# R.I.P. Prince



## jpeezy (Feb 5, 2012)

So many deaths just this year of artists who touched our lives, makes me feel older than i am sometimes. Please share your memories of favorite artists and performances that live on in your memories.
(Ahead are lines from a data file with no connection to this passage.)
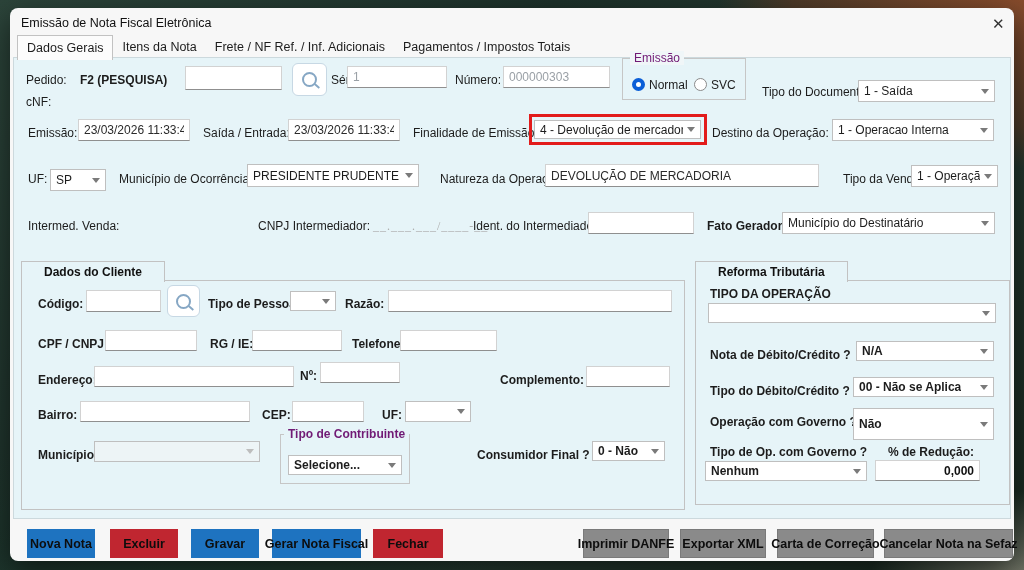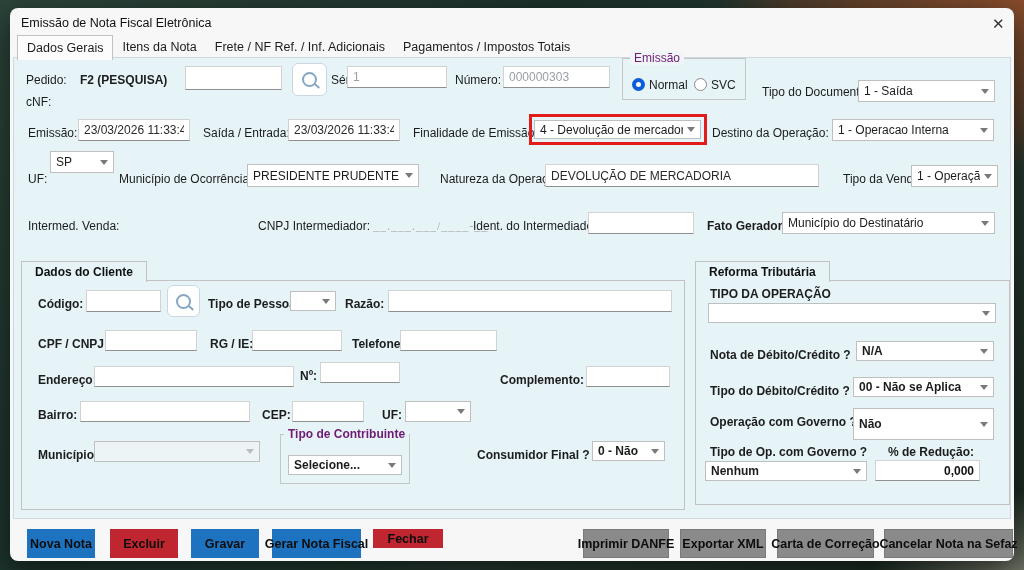--- a/index.html
+++ b/index.html
@@ -110,7 +110,7 @@
   </div>
 
   <span class="lbl" style="left:28px;top:172px">UF:</span>
-  <div class="sel" style="left:50px;top:151px;width:64px;height:22px">
+  <div class="sel" style="left:50px;top:169px;width:56px;height:22px">
     <span class="val">SP</span>
       <span class="chev"></span>
   </div>

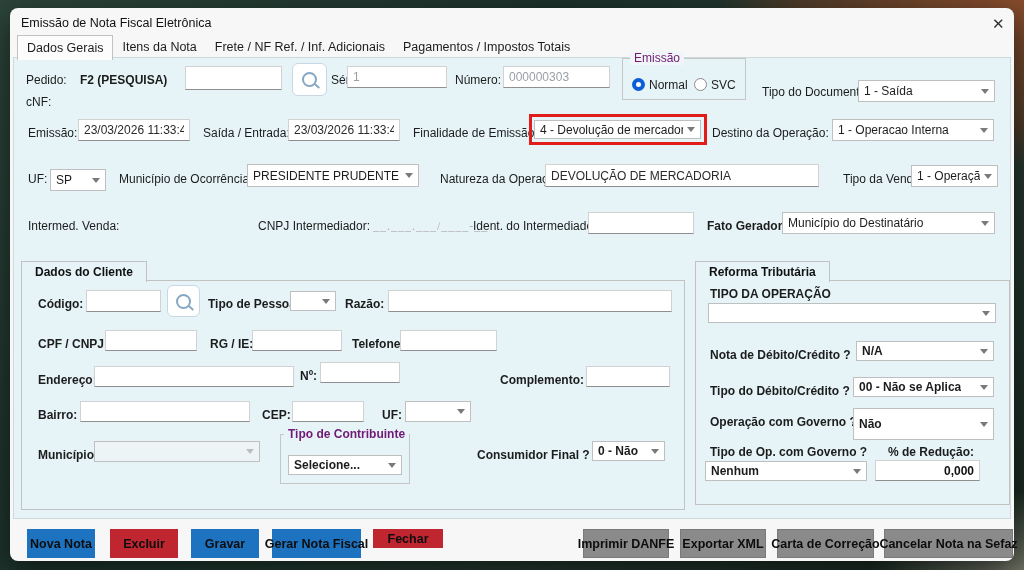--- a/index.html
+++ b/index.html
@@ -34,7 +34,7 @@
   .grpbox{position:absolute;border:1px solid #c6c6c6;box-sizing:border-box;}
   .grptitle{position:absolute;font-size:12px;background:#e6f4f8;padding:0 4px;white-space:nowrap;color:#701a75;}
   .panelhdr{position:absolute;border:1px solid #c2c2c2;border-bottom:none;background:#e6f4f8;font-size:12px;
-    font-weight:bold;padding:3px 13px;z-index:2;white-space:nowrap;box-sizing:border-box;color:#111;}
+    font-weight:bold;padding:3px 22px;z-index:2;white-space:nowrap;box-sizing:border-box;color:#111;}
   .panel{position:absolute;border:1px solid #c2c2c2;box-sizing:border-box;}
   .sbtn{position:absolute;width:33px;height:31px;background:#fff;border:1px solid #c7d8e4;border-radius:6px;
     display:flex;align-items:center;justify-content:center;cursor:pointer;}

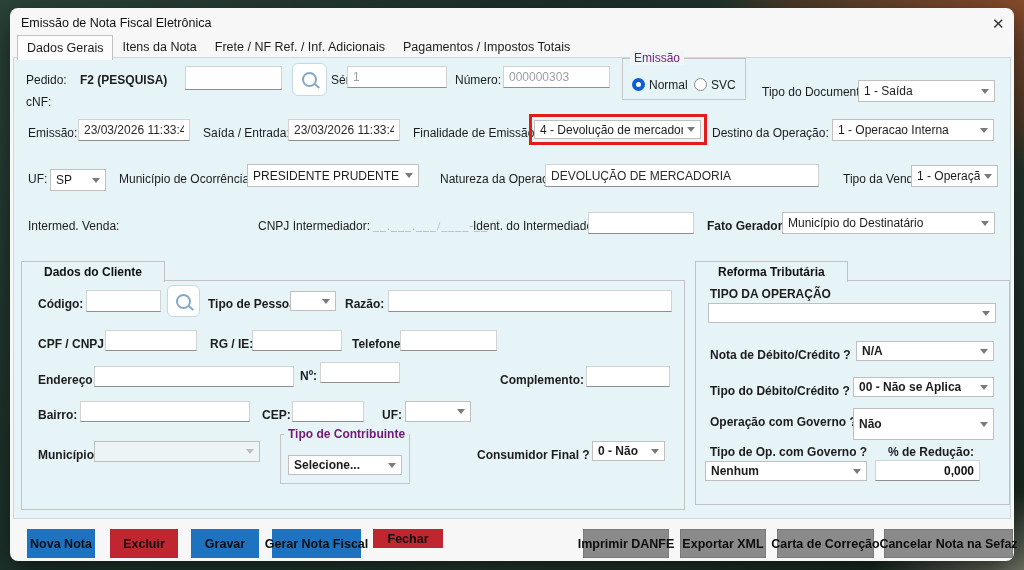--- a/index.html
+++ b/index.html
@@ -234,7 +234,7 @@
   <div class="btn red" style="left:110px;top:529px;width:68px;height:29px">Excluir</div>
   <div class="btn blue" style="left:191px;top:529px;width:68px;height:29px">Gravar</div>
   <div class="btn blue" style="left:272px;top:529px;width:89px;height:29px">Gerar Nota Fiscal</div>
-  <div class="btn red" style="left:373px;top:529px;width:70px;height:19px">Fechar</div>
+  <div class="btn red" style="left:373px;top:529px;width:70px;height:29px">Fechar</div>
   <div class="btn gray" style="left:680px;top:529px;width:86px;height:29px">Exportar XML</div>
   <div class="btn gray" style="left:583px;top:529px;width:86px;height:29px">Imprimir DANFE</div>
   <div class="btn gray" style="left:777px;top:529px;width:97px;height:29px">Carta de Correção</div>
https://www.youtube.com/watch?v=6SFNW5F8K9Y


----------



## jpeezy (Feb 5, 2012)

Merle Haggard


https://www.youtube.com/watch?v=kJlAAWcc7VA


----------



## jpeezy (Feb 5, 2012)

Maurice White (Earth,Wind,and Fire)


https://www.youtube.com/watch?v=god7hAPv8f0


----------



## jpeezy (Feb 5, 2012)

Paul Kantner (Jefferson Airplane)

https://www.youtube.com/watch?v=god7hAPv8f0


----------



## jpeezy (Feb 5, 2012)

Glenn Frey


https://www.youtube.com/watch?v=j4ueaD22hg8


----------



## almatias (Nov 16, 2012)

Lemmy (Motorhead)
http://youtu.be/pWB5JZRGl0U


----------



## jpeezy (Feb 5, 2012)

Dale Griffin (Mott the Hoople)


https://www.youtube.com/watch?v=TKDrxRtwG2E


----------



## jpeezy (Feb 5, 2012)

David Bowie 


https://www.youtube.com/watch?v=QWtsV50_-p4


----------



## Huckleberry Sound (Jan 17, 2009)

WOW!!!


----------



## jpeezy (Feb 5, 2012)

Gato Barbieri

https://www.youtube.com/watch?v=AaCVwmJ5m3s


----------



## jpeezy (Feb 5, 2012)

Phife Dawg (one of original founders of Tribe Called Quest)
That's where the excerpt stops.